[Start of section]

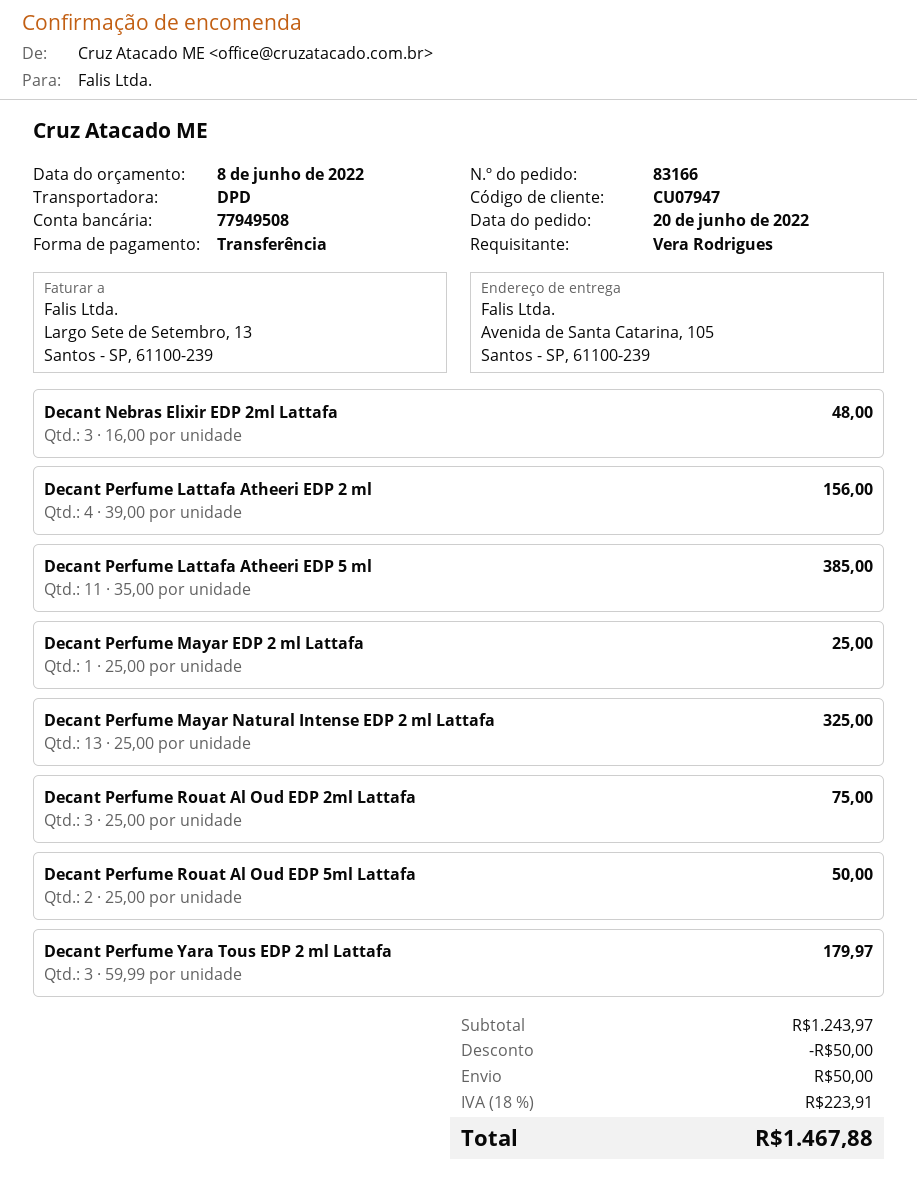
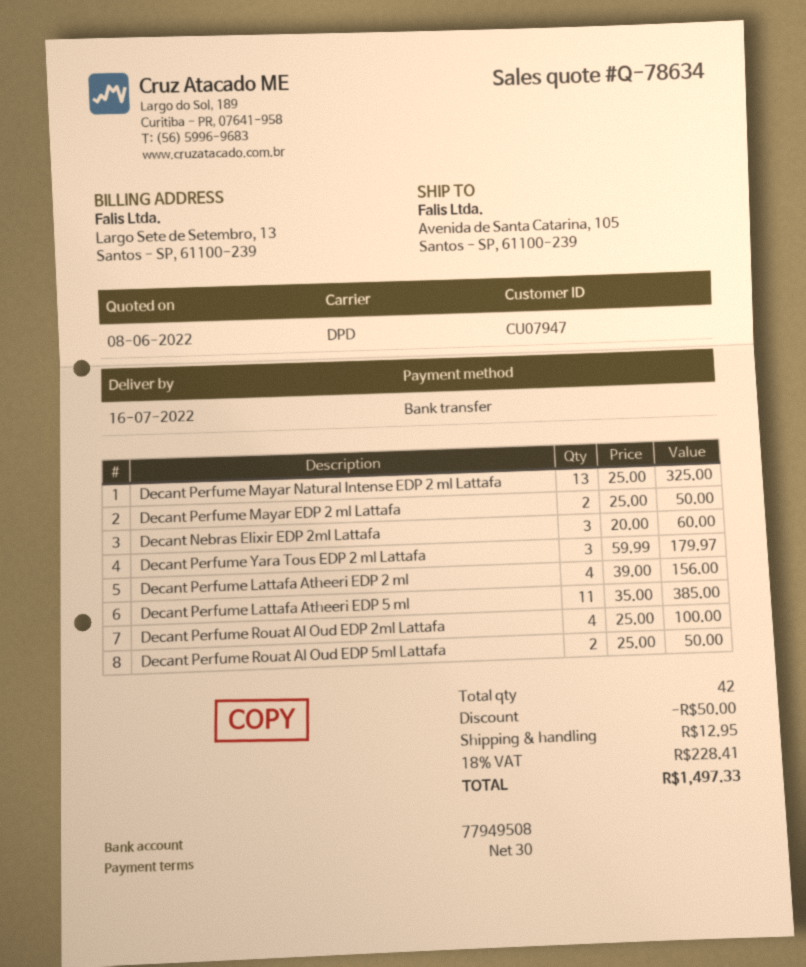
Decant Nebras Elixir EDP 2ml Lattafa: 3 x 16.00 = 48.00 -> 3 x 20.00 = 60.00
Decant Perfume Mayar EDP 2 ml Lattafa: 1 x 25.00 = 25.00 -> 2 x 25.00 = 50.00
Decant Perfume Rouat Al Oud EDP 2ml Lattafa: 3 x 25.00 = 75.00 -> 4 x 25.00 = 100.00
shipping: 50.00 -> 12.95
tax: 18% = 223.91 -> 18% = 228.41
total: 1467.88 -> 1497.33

[End of section]

● **WHAT THE TASK ASKS**
Exclude images and repeat all entries exactly.

● **WRITTEN SOLUTION**
Decant Nebras Elixir EDP 2ml Lattafa: 3 x 16.00 = 48.00 -> 3 x 20.00 = 60.00
Decant Perfume Mayar EDP 2 ml Lattafa: 1 x 25.00 = 25.00 -> 2 x 25.00 = 50.00
Decant Perfume Rouat Al Oud EDP 2ml Lattafa: 3 x 25.00 = 75.00 -> 4 x 25.00 = 100.00
shipping: 50.00 -> 12.95
tax: 18% = 223.91 -> 18% = 228.41
total: 1467.88 -> 1497.33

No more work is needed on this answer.